Files and Symbols Distribution

  • Created by Andrés Segura Tinoco
  • Created on June 17, 2019

In computer science a file is a resource for recording data discretely in a computer storage device. Just as words can be written to paper, so can information be written to a computer file. Files can be edited and transferred through the internet on that particular computer system. [1]

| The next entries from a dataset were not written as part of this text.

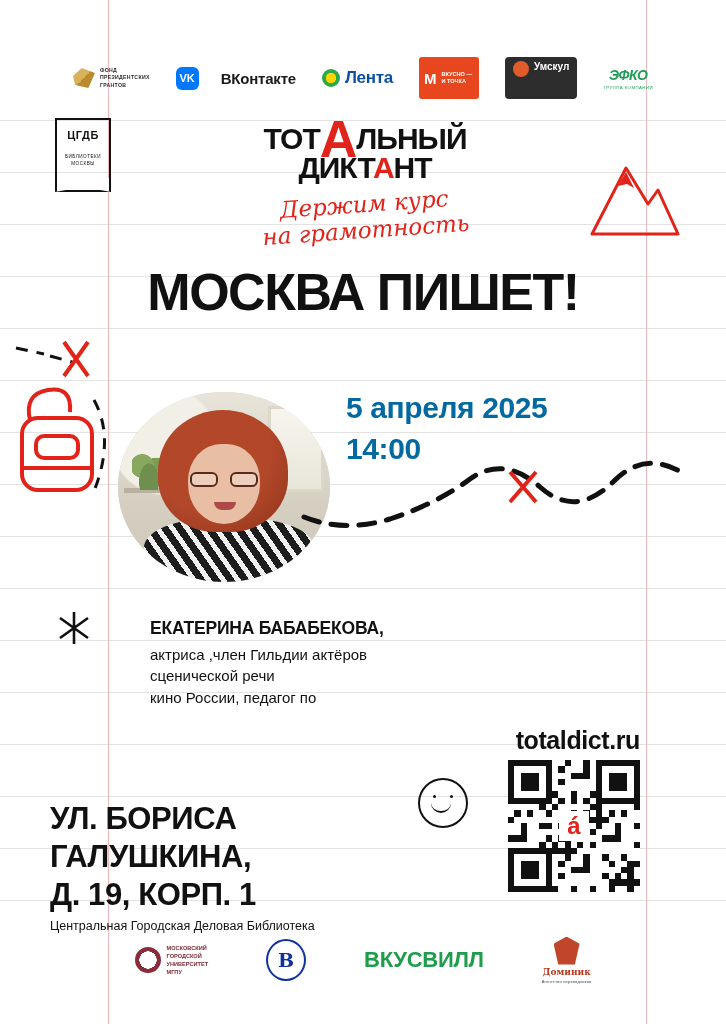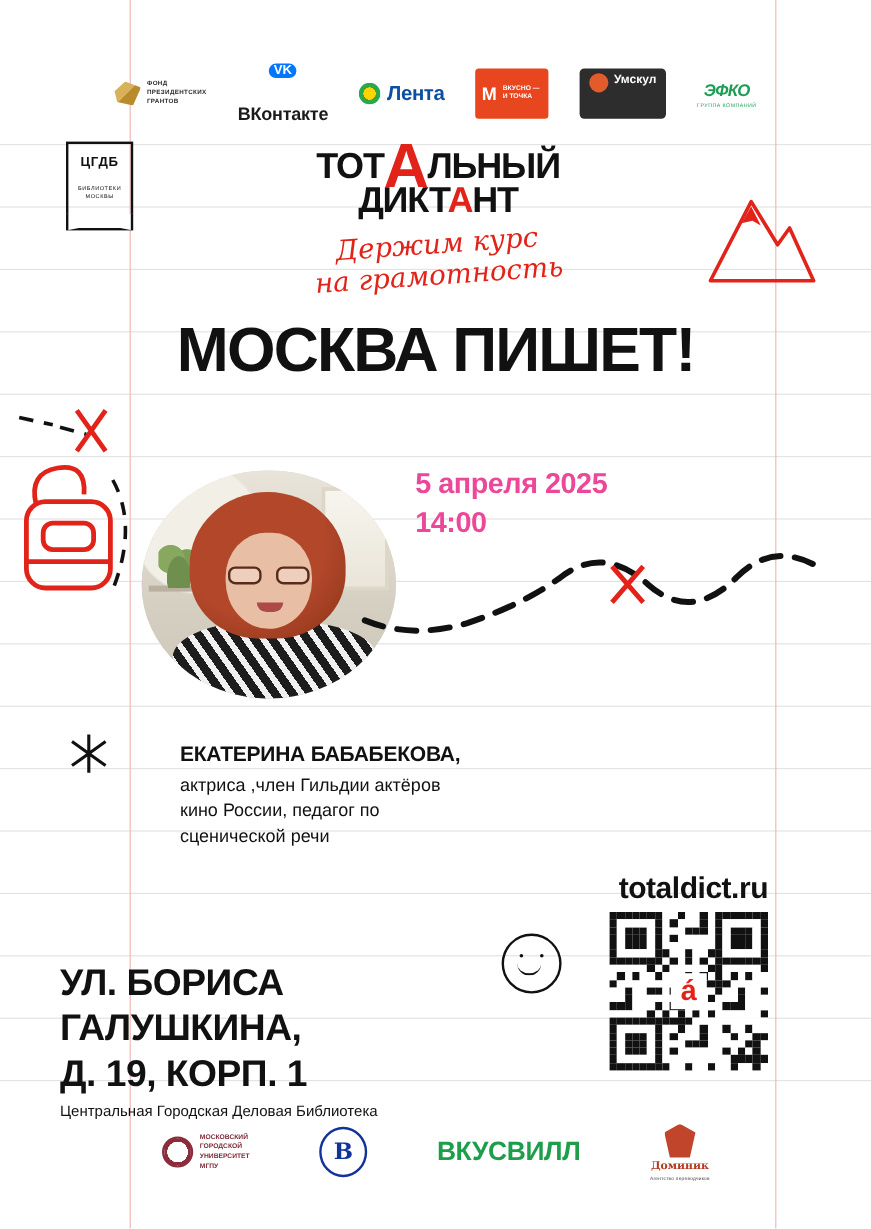--- a/index.html
+++ b/index.html
@@ -74,21 +74,20 @@
     line-height: 1.35;
     letter-spacing: .3px;
     font-weight: 700;
     color: #2b2b2b;
     text-transform: uppercase;
   }
   .sp-vk {
     display: flex;
     align-items: center;
     gap: 22px;
-    flex-direction: column;
   }
   .sp-vk .vk-badge {
     width: 23px; height: 23px;
     border-radius: 6px;
     background: #0077ff;
     color: #fff;
     font-size: 11px;
     font-weight: 700;
     display: flex;
     align-items: center;
@@ -373,22 +372,22 @@
     left: 86px; top: 120px;
     width: 40px; height: 22px;
     background: #d9ab90;
   }
 
   
   .date-block {
     position: absolute;
     left: 346px;
     top: 388px;
-    color: #ec4899;
-    font-size: 24px;
+    color: #0369a1;
+    font-size: 30px;
     font-weight: 700;
     line-height: 1.35;
     letter-spacing: -.4px;
   }
 
   
   .dashed-path { position: absolute; left: 300px; top: 455px; width: 430px; height: 80px; }
   .xmark { position: absolute; }
 
   
@@ -705,22 +704,22 @@
   </svg>
 
   <svg class="asterisk" viewBox="0 0 36 36">
     <path d="M18 2 V34 M4 8 L32 28 M32 8 L4 28" stroke="#111" stroke-width="2.6"></path>
   </svg>
 
   <div class="speaker">
     <div class="speaker-name">ЕКАТЕРИНА БАБАБЕКОВА,</div>
     <div class="speaker-desc">
       <div>актриса ,член Гильдии актёров</div>
+      <div>сценической речи</div>
       <div>кино России, педагог по</div>
-      <div>сценической речи</div>
     </div>
   </div>
 
   <div class="site">totaldict.ru</div>
 
   <div class="qr">
     <div class="qr-grid" id="qrGrid">
         <div class="on"></div>
         <div class="on"></div>
         <div class="on"></div>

Some types of files are: text files, images, videos, music, etc, and all of them are made up of sequences (arrays) of bytes.

In [1]:
# Load Python libraries
import io
import numpy as np
import pandas as pd
from collections import Counter
from PIL import Image
In [2]:
# Load Plot libraries
import seaborn as sns
import matplotlib.pyplot as plt

File: Image 1

In [3]:
# Loading an example image
file_path = "../data/img/example-1.png"
img = Image.open(file_path)
In [4]:
# Show image dimension (resolution)
img.size
Out[4]:
(1920, 1080)
In [5]:
# Show image extension
img.format
Out[5]:
'PNG'
In [6]:
# Show image
img
Out[6]:
In [7]:
# Read file in low level (Bytes)
def get_image_bytes(file_path):
    with open(file_path, 'rb') as f:
        return bytearray(f.read());
    return None;
In [8]:
# Show size (KB)
low_byte_list1 = get_image_bytes(file_path)
round(len(low_byte_list1) / 1024, 2)
Out[8]:
2728.96
In [9]:
# Show size (MB)
round(len(low_byte_list1) / 1024 / 1020, 2)
Out[9]:
2.68
In [10]:
# Create a matrix
row_len = 2232
col_len = 1252
matrix = np.zeros((row_len, col_len))
matrix.shape
Out[10]:
(2232, 1252)
In [11]:
# Calculate additional bits
gap = np.prod(matrix.shape) - len(low_byte_list1)
gap
Out[11]:
6
In [12]:
# Save bytes into matrix
data = np.array(low_byte_list1)
for i in range(0, len(data)):
    ix_row = int(i / col_len)
    ix_col = i % col_len
    matrix[ix_row][ix_col] = data[i]
In [13]:
# Plot image in binary
fig, ax = plt.subplots(figsize = (14, 14))
sns.heatmap(matrix, ax = ax)
ax.set_title("Bytes of the Image", fontsize = 16)
ax.set_xlabel('columns', fontsize = 12)
ax.set_ylabel('rows', fontsize = 12)
plt.show()